-- SUPPLIED MATERIAL follows --

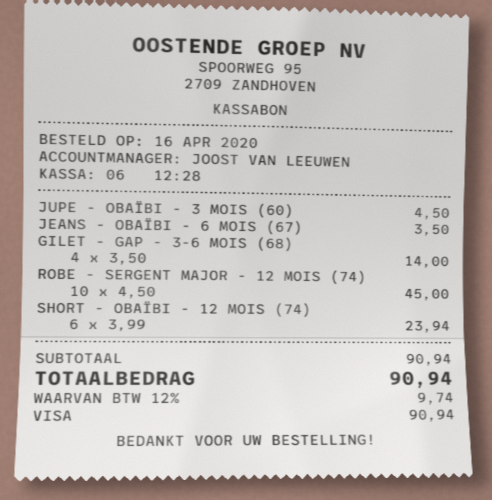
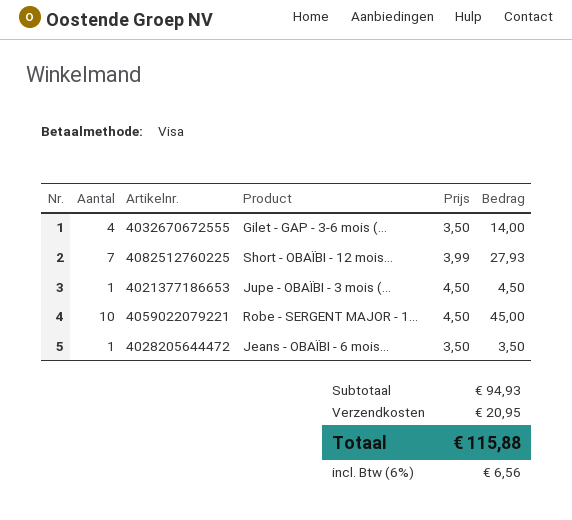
SHORT - OBAÏBI - 12 MOIS (74): 6 x 3.99 = 23.94 -> 7 x 3.99 = 27.93
subtotal: 90.94 -> 94.93
shipping: none -> 20.95
tax: 12% = 9.74 -> 6% = 6.56
total: 90.94 -> 115.88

-- SUPPLIED MATERIAL concluded --

Copy the records exactly; no image should appear in the result.

SHORT - OBAÏBI - 12 MOIS (74): 6 x 3.99 = 23.94 -> 7 x 3.99 = 27.93
subtotal: 90.94 -> 94.93
shipping: none -> 20.95
tax: 12% = 9.74 -> 6% = 6.56
total: 90.94 -> 115.88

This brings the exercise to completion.